Allocating the session before a DCB guarantees that at no point will a DCB
have a null session. This further clarifies the concept of the session and
also allows the listener reference to be moved there.
Ideally, the session itself would allocate and assign the client DCB but
since the Listener is the only one who does it, it's acceptable for now.
As each connection now immediately gets a session the dummy session is no
longer required. The next step would be to combine parts of the session
and the client DCB into one entity. This would prevent the possibility of
a client DCB with no associated session. Backend DCBs are different as
they can move from one session to another when the persistent connection
pool is in use.
Whenever a client DCB is accepted, a session for it is allocated. This
simplifies the handling of shared data between DCBs by allowing it to be
placed inside the session object. Currently, the data is stashed away in
the client DCB.
The session allocation now has two distinct parts: the initialization of
the session itself and the creation of the router and filter
sessions. This allows sessions to be allocated the moment a client DCB is
created instead of only after the authentication is complete. With this
change, the need for the dummy session is removed.
Allocating DCB with new allows the use of C++ objects in the DCB
struct. Also the explicit poll field can be replaced by inheriting from
MXB_POLL_DATA.
Whether or not a session should retain its statements is now
a property of the session. This in preparation for making the
whole functionality a property that can be enabled and disabled
at runtime, of the service.
As the router is the only one that knows what backends a particular
statement has been sent to, it is the responsibility of the router
to keep the session bookkeeping up to date. If it doesn't we will
know what statements a session has received (provided at least some
component in the routing chain has RCAP_TYPE_STMT_INPUT capability),
but not how long their processing took. Currently only readwritesplit
does that.
All queries are stored and not just COM_QUERY as that makes the
overall bookkeeping simpler; at clientReply() time we do not need to
know whether or not to bookkeep information, we can just do it.
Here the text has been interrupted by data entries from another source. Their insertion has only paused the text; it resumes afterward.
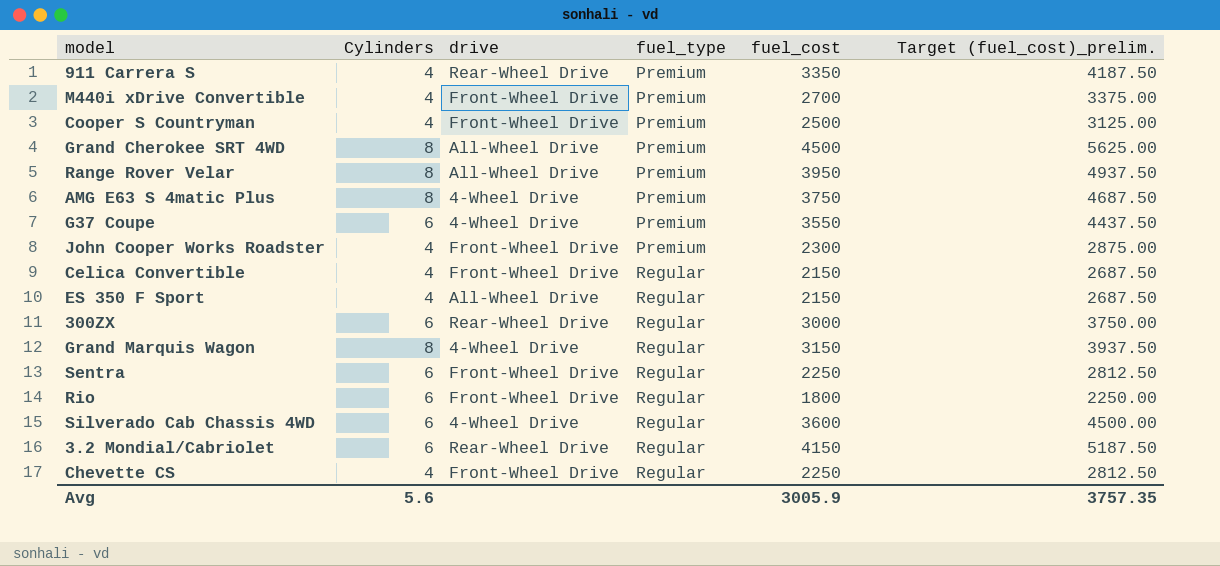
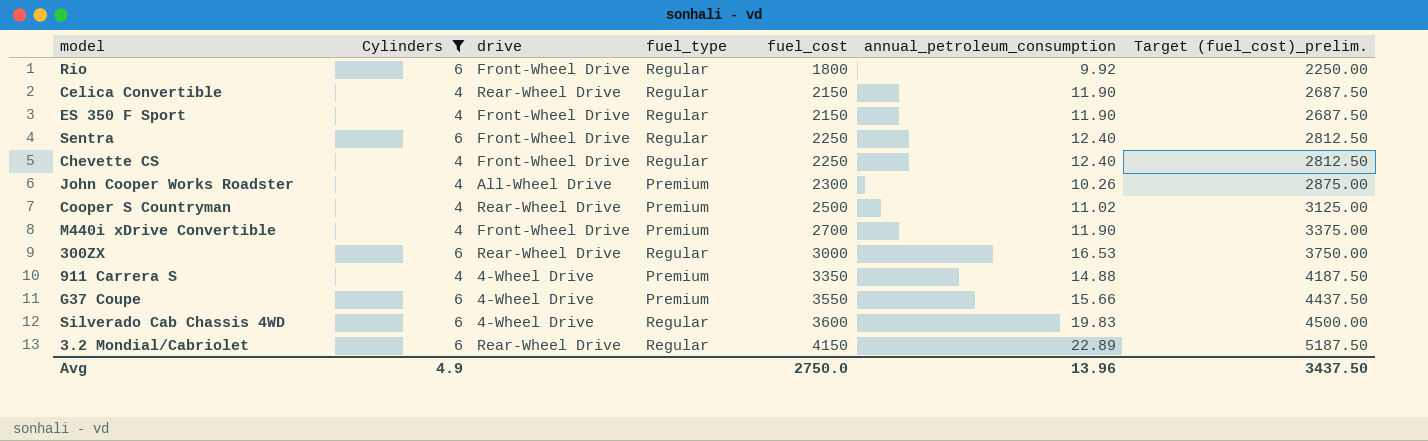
filter: none -> Cylinders != 8
row order: fuel_type ascending -> fuel_cost ascending
column annual_petroleum_consumption | position: none -> 6
Celica Convertible | drive: Front-Wheel Drive -> Rear-Wheel Drive
ES 350 F Sport | drive: All-Wheel Drive -> Front-Wheel Drive
John Cooper Works Roadster | drive: Front-Wheel Drive -> All-Wheel Drive
Cooper S Countryman | drive: Front-Wheel Drive -> Rear-Wheel Drive
911 Carrera S | drive: Rear-Wheel Drive -> 4-Wheel Drive
Avg | Cylinders: 5.6 -> 4.9
Avg | fuel_cost: 3005.9 -> 2750.0
Avg | Target (fuel_cost)_prelim.: 3757.35 -> 3437.50

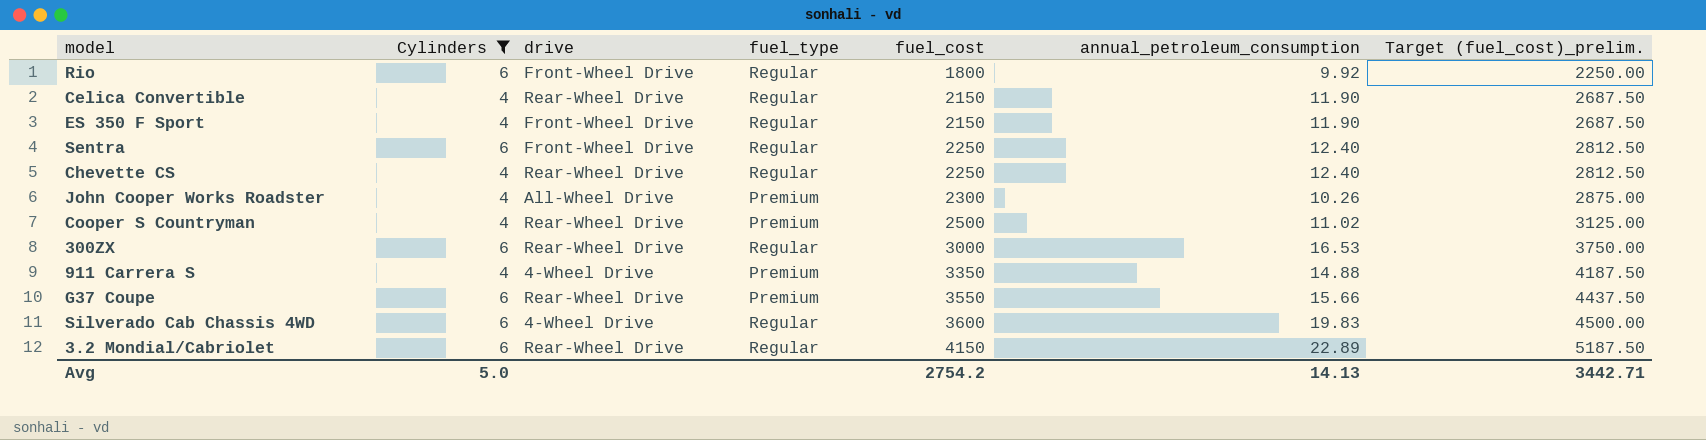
row M440i xDrive Convertible: 4 | Front-Wheel Drive | Premium | 2700 | 11.90 | 3375.00 -> none
Chevette CS | drive: Front-Wheel Drive -> Rear-Wheel Drive
G37 Coupe | drive: 4-Wheel Drive -> Rear-Wheel Drive
Avg | Cylinders: 4.9 -> 5.0
Avg | fuel_cost: 2750.0 -> 2754.2
Avg | annual_petroleum_consumption: 13.96 -> 14.13
Avg | Target (fuel_cost)_prelim.: 3437.50 -> 3442.71

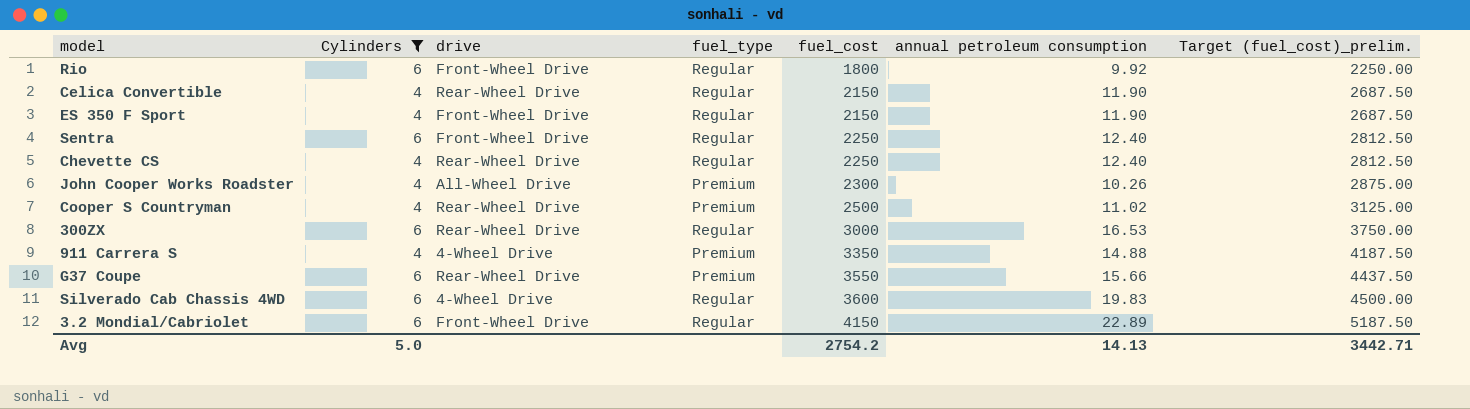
column name: annual_petroleum_consumption -> annual petroleum consumption
3.2 Mondial/Cabriolet | drive: Rear-Wheel Drive -> Front-Wheel Drive

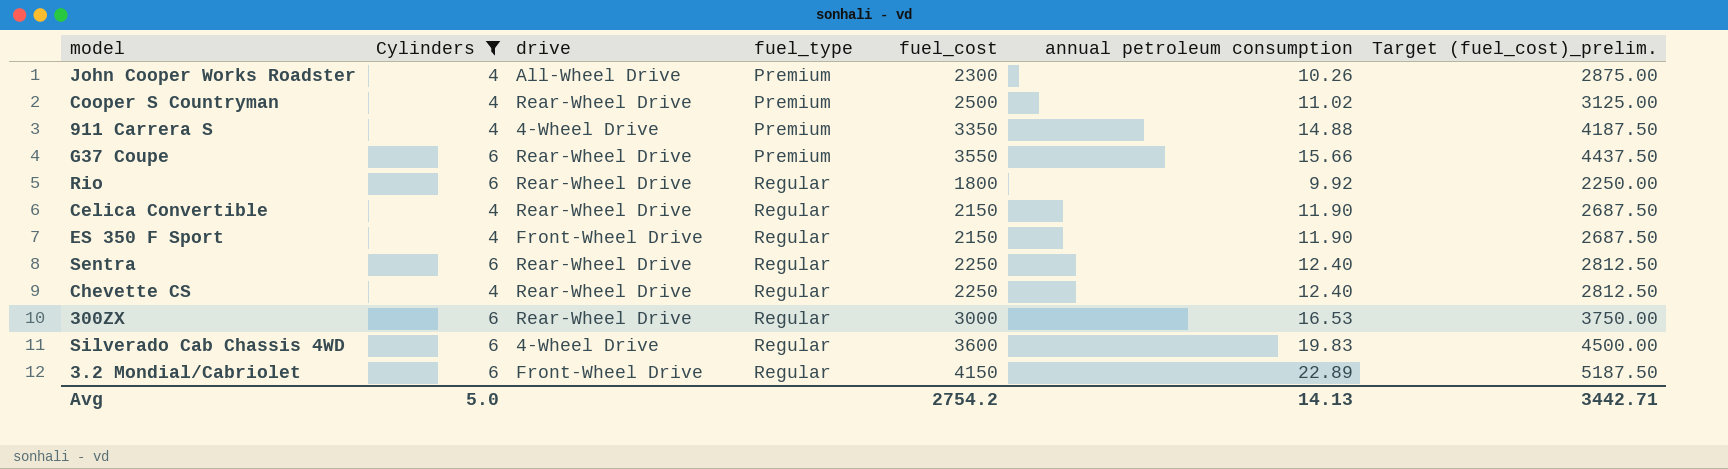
row order: fuel_cost ascending -> fuel_type ascending
Rio | drive: Front-Wheel Drive -> Rear-Wheel Drive
Sentra | drive: Front-Wheel Drive -> Rear-Wheel Drive

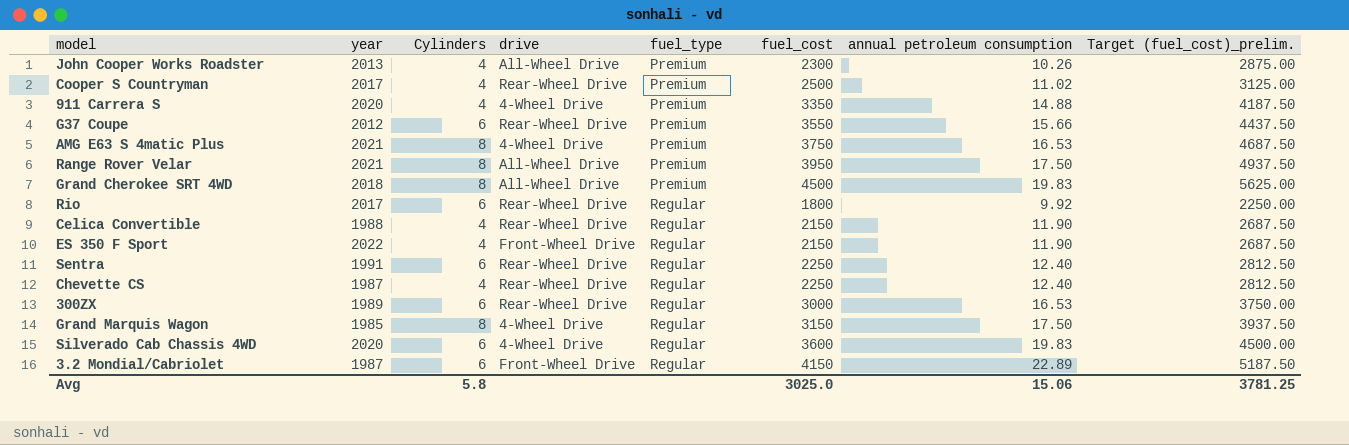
filter: Cylinders != 8 -> none
column year | position: none -> 2
Avg | Cylinders: 5.0 -> 5.8
Avg | fuel_cost: 2754.2 -> 3025.0
Avg | annual petroleum consumption: 14.13 -> 15.06
Avg | Target (fuel_cost)_prelim.: 3442.71 -> 3781.25

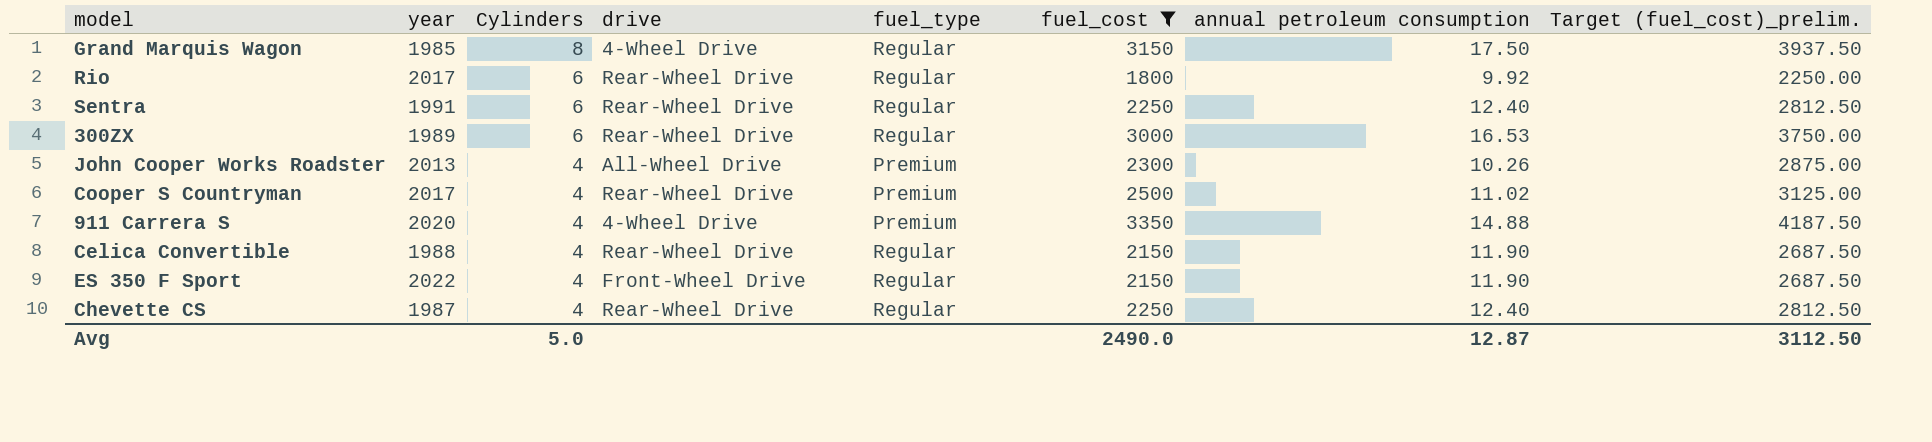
filter: none -> fuel_cost <= 3350
row order: fuel_type ascending -> Cylinders descending
Avg | Cylinders: 5.8 -> 5.0
Avg | fuel_cost: 3025.0 -> 2490.0
Avg | annual petroleum consumption: 15.06 -> 12.87
Avg | Target (fuel_cost)_prelim.: 3781.25 -> 3112.50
When session information is queried for, we report as much information
we have available.
See script directory for method. The script to run in the top level
MaxScale directory is called maxscale-uncrustify.sh, which uses
another script, list-src, from the same directory (so you need to set
your PATH). The uncrustify version was 0.66.
Given that worker.hh was public, it made sense to make routingworker.hh
public as well. This removes the need to include private headers in
modules and allows C++ constructs to be used in C++ code when previously
only the C API was available.
By storing the data gathere by readwritesplit inside the session, the
protocol will be aware of the state of the LOAD DATA LOCAL INFILE
execution. This prevents misinterpretation of the data which previously
led to closed connections, effectively rendering LOAD DATA LOCAL INFILE
unusable.
This change is a temporary solution to a problem that needs to be solved
at the protocol level. The changes required to implement this are too big
to add into a bug fix release.
The dummy session was unnecessarily modified by multiple threads at the
same time. The state of the dummy session must not change once it's been
set at startup.
This is the first step in some cleanup of the Worker interface.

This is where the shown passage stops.